A group of Democrats on the House Ways and Means Committee plans to release legislation in the next few days to provide tax incentives for renewable energy manufacturers, but they reportedly won’t specify how the tax credits will be paid for just yet.

On Monday, Ways and Means Committee Chairman Sander M. Levin, D-Mich., issued a statement after a meeting of committee Democrats to discuss the upcoming legislation, which aims to encourage the production and use of renewable energy technology and conservation.
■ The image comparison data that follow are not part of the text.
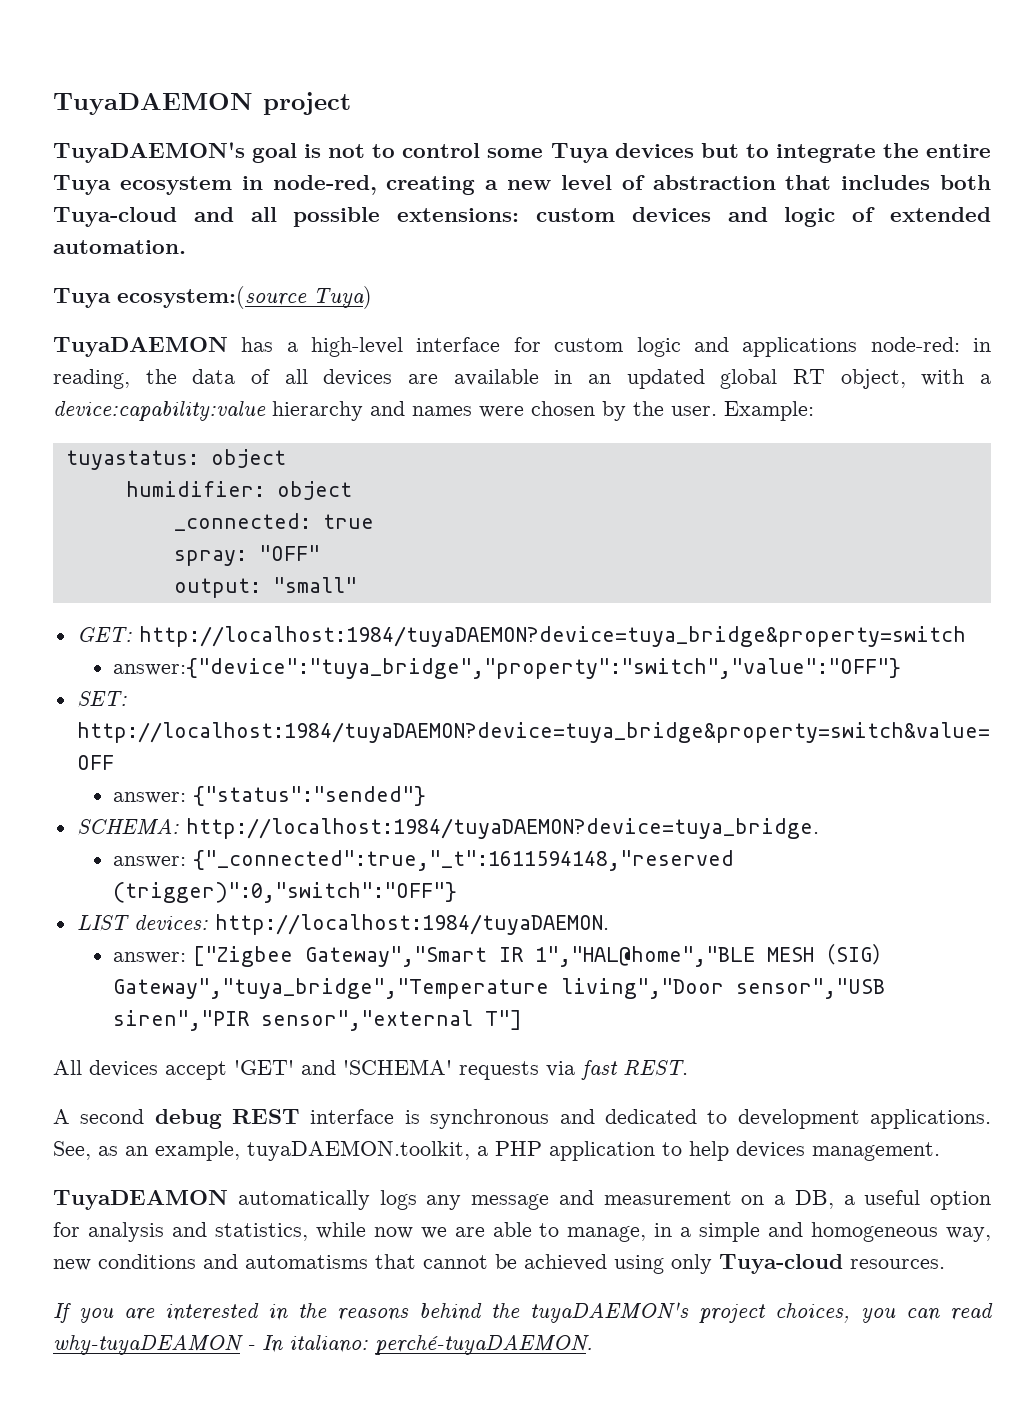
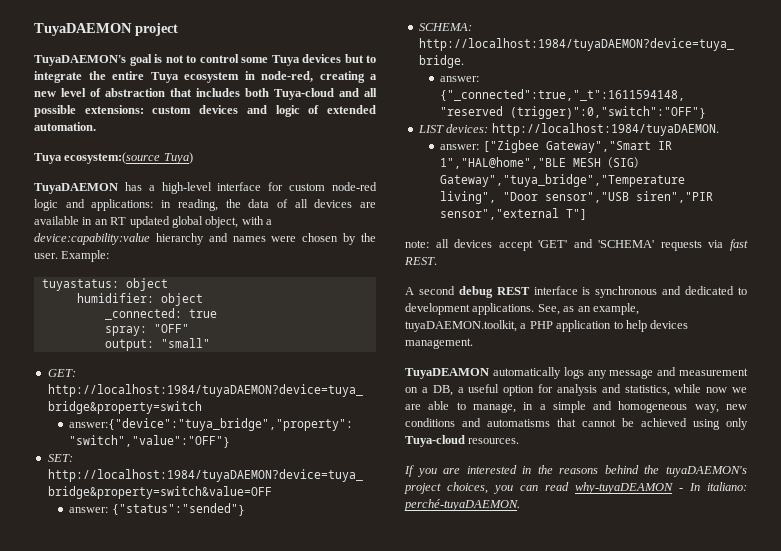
(624, 345) none -> [332,182,377,191] node-red
[742,337,960,357] applications node-red: -> [91,199,154,211] applications:
(611, 379) none -> [110,217,127,225] RT
[792,369,825,384] RT -> (203, 222) none
[561,978,725,999] living","Door -> [440,191,539,204] living", "Door
[53,1060,82,1075] All -> [405,239,449,248] note: all

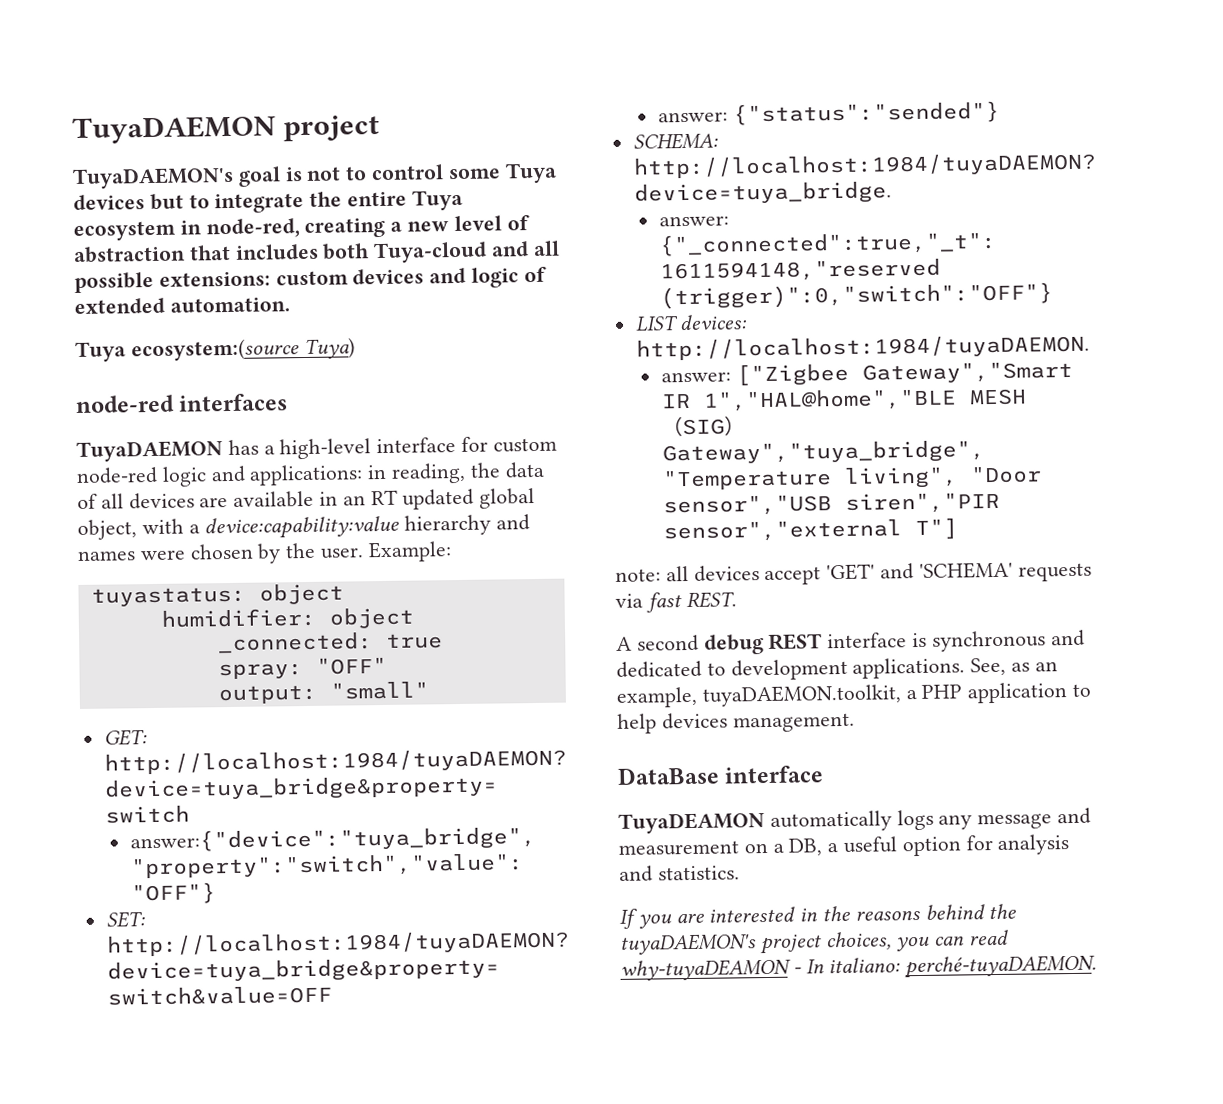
(193, 158) none -> [75,393,289,413] // node-red interfaces
(473, 343) none -> [617,765,825,785] // DataBase interface
[624,384,747,396] [405,401,747,413] [405,418,748,430] [405,435,520,447] statistics, while now we are able to manage, in a simple and homogeneous way, new conditions and automatisms that cannot be achieved using only Tuya-cloud resources. -> [657,865,740,881] statistics.

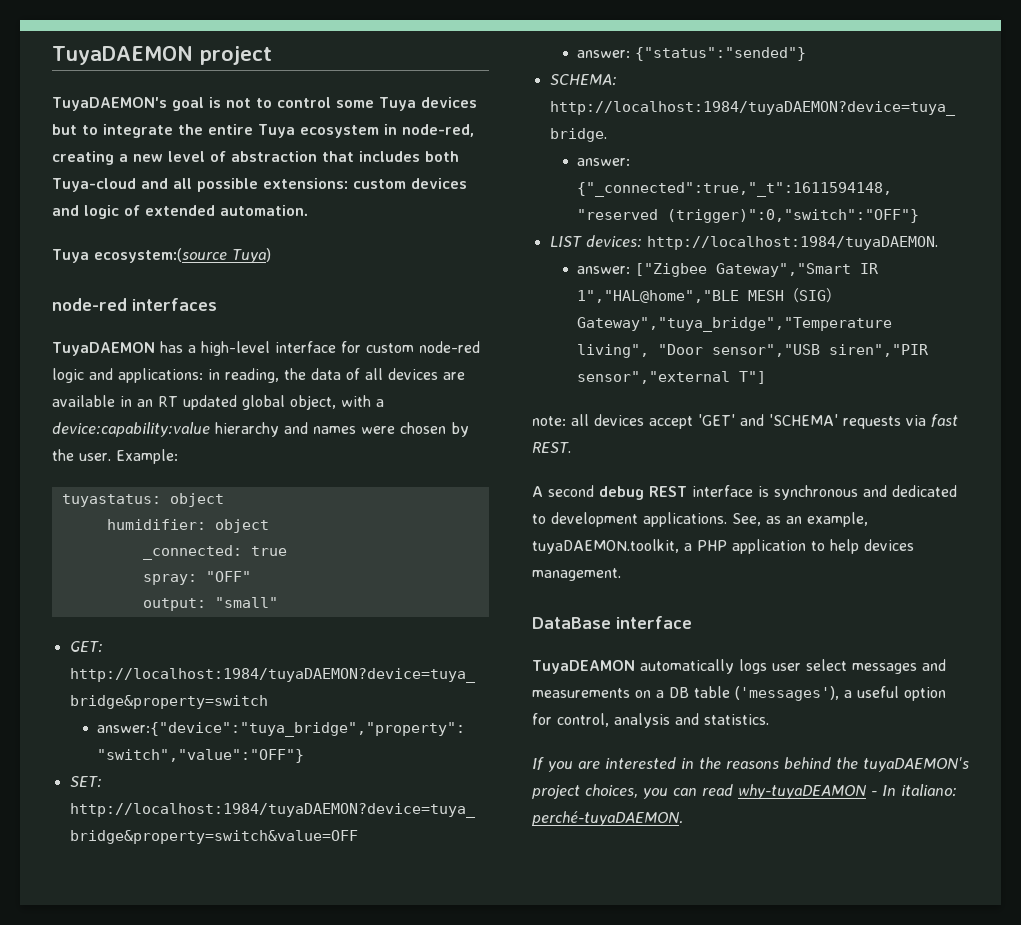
[938,807,1092,830] [618,838,823,856] any message and measurement on a DB, -> [771,659,946,674] [532,686,839,701] user select messages and measurements on a DB table ('messages'),
(993, 843) none -> [557,713,609,727] control,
“We had a very productive discussion and I expect to continue working on a package of tax incentives to spur job creation and enhance domestic manufacturing of renewable energy technology and conservation,” he said.  “I will release a Chairman’s discussion draft with legislative language in the next few days. I will also continue discussions with the Chairman of the Senate Finance Committee regarding this legislation.”

The legislation would extend the 30 percent Section 48C Advanced Energy Manufacturing Tax Credit for investing in renewable energy manufacturing projects until 2014, and extend the ethanol tax credit for another year at a reduced rate of 36 cents per gallon (down from the current level of 45 cents a gallon). There would be an addition 8-cent per gallon tax credit for small ethanol producers, down from 10 cents currently.

But House Democrats are leery of explaining how they would pay for the estimated $22 billion cost of the bill before they campaign for the midterm elections, according to The Hill.  During the markup phase, they would have to spell out which taxes they would raise on other sources of revenue, and Democrats may want to wait until September to include the offset provisions in the markup of the bill.

It’s unclear exactly how that’s going to spare them from answering embarrassing questions about tax hikes and the deficit before the November elections, but maybe by then their prospects will have improved a bit with voters.